Saturday, January 28, 2017
SILENCE (Martin Scorsese, 2016)
In SILENCE Japanese authorities are persecuting priests and their Christian converts. Particularly distressing to those outside the country is the disappearance of Father Ferreira (Liam Neeson), who has not been heard from in years and is rumored to have apostatized. Jesuit priests Rodrigues (Andrew Garfield) and Garupe (Adam Driver) are convinced that their mentor would have never denied his faith in public and set out on a mission in 1639 to find their missing colleague.
Their guide into the hostile land is Kichijiro (Yôsuke Kubozuka). Although his manner causes them to question his honesty, he is their only option for sneaking into Japan, which has banned Christianity. Kichijiro brings them to a community of secret Christians that they minister to as possible until the villagers fall under suspicion of the inquisitor Inoue (Issei Ogata). Rodrigues and Garupe go their separate ways to protect the people and to continue their search for Ferreira.
SILENCE has been a longtime passion project for director Martin Scorsese, who co-wrote the adaptation of the Shûsaku Endô novel with Jay Cocks. It is sort of the inverse of the filmmaker’s THE LAST TEMPTATION OF CHRIST, which sought to understand Jesus as a human. In SILENCE Scorsese tackles the impossible struggle of a person to live according to the model of the divine. The trials and tribulations Rodrigues experiences are at first an affirmation of what he believes and bring him closer to God. He is following the example set for him and takes glory in being able to live and prove his beliefs in such an immediate way. The more he strives to be an imitation of Christ, especially as the challenges increase, the more he realizes that he is incapable of enduring such burdens.
Scorsese doesn’t shy away from depicting the horrible executions and torture of avowed believers, but for Rodrigues and the other priests the Japanese are abusing, the mental and spiritual suffering is as bad, if not worse. If God’s love is real, why would he allow such awful things to be heaped on those who worship him? Rodrigues is also faced with the question of whether it would be so unforgivable to make a public demonstration of rejecting Christianity by trampling a fumie if it means avoiding death or severe punishment. Is placing one’s foot upon a carving of Jesus or the Virgin Mary while under extreme duress something God cannot pardon, especially if humans were created as fallible? Rodrigues decides that it is OK for the Japanese Christians to deny their faith if it means saving themselves, yet his refusal to do the same means that miseries will be visited upon all of the people he sees himself as serving. Is he not exhibiting the sin of pride by not apostatizing and thus perpetuating the persecution?

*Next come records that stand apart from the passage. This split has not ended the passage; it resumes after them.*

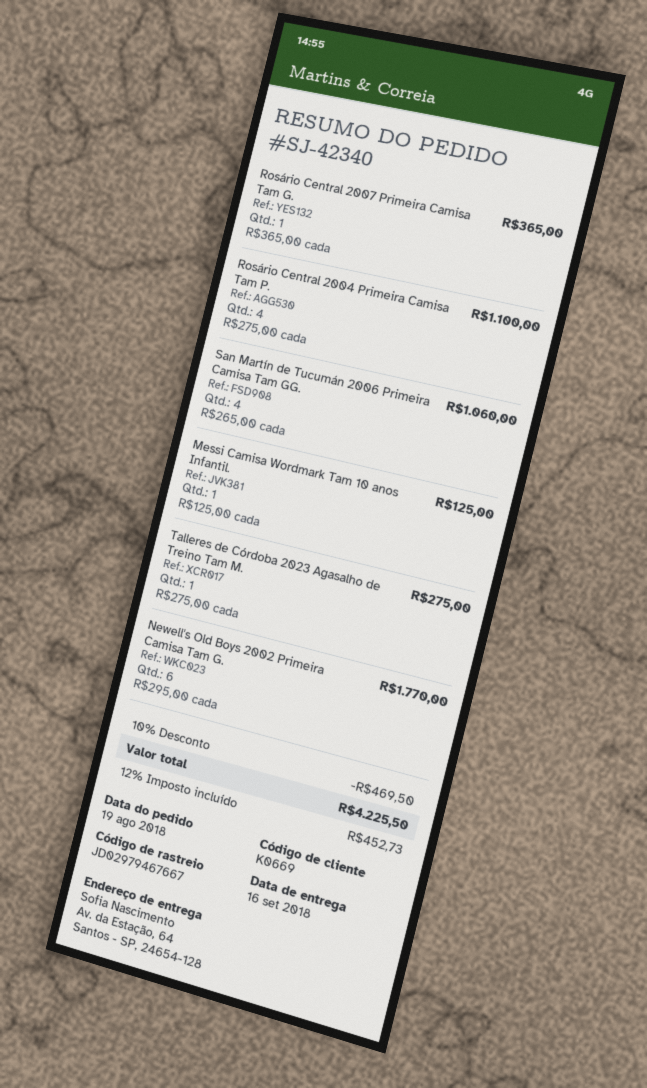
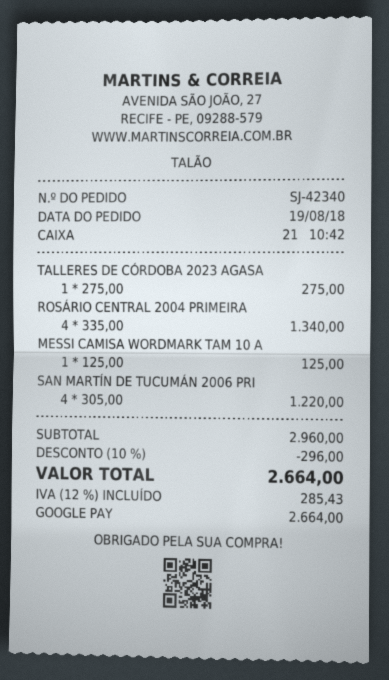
Rosário Central 2007 Primeira Camisa Tam G.: 1 x 365.00 = 365.00 -> none
Rosário Central 2004 Primeira Camisa Tam P.: 4 x 275.00 = 1100.00 -> 4 x 335.00 = 1340.00
San Martín de Tucumán 2006 Primeira Camisa Tam GG.: 4 x 265.00 = 1060.00 -> 4 x 305.00 = 1220.00
Newell's Old Boys 2002 Primeira Camisa Tam G.: 6 x 295.00 = 1770.00 -> none
discount: 10% = 469.50 -> 10% = 296.00
tax: 12% = 452.73 -> 12% = 285.43
total: 4225.50 -> 2664.00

Scorsese uses the sound of crickets and its absence to suggest something all around us whether it can be seen or not. The silence does not necessarily indicate something is not present, but it also doesn’t mean that it is there. For those who apostatize, they have acted in a way that says one thing, yet it is not possible to know what exists in their hearts. SILENCE studies religious commitment as a personal matter, one between a believer and the deity, regardless of the declarations in the square or the temple. Certainly such demonstrations cannot be discounted, but are they the only things that matter? Scorsese has made a monumental work of faith that defies easy answers to theological questions yet cuts to the quick of what it means to believe.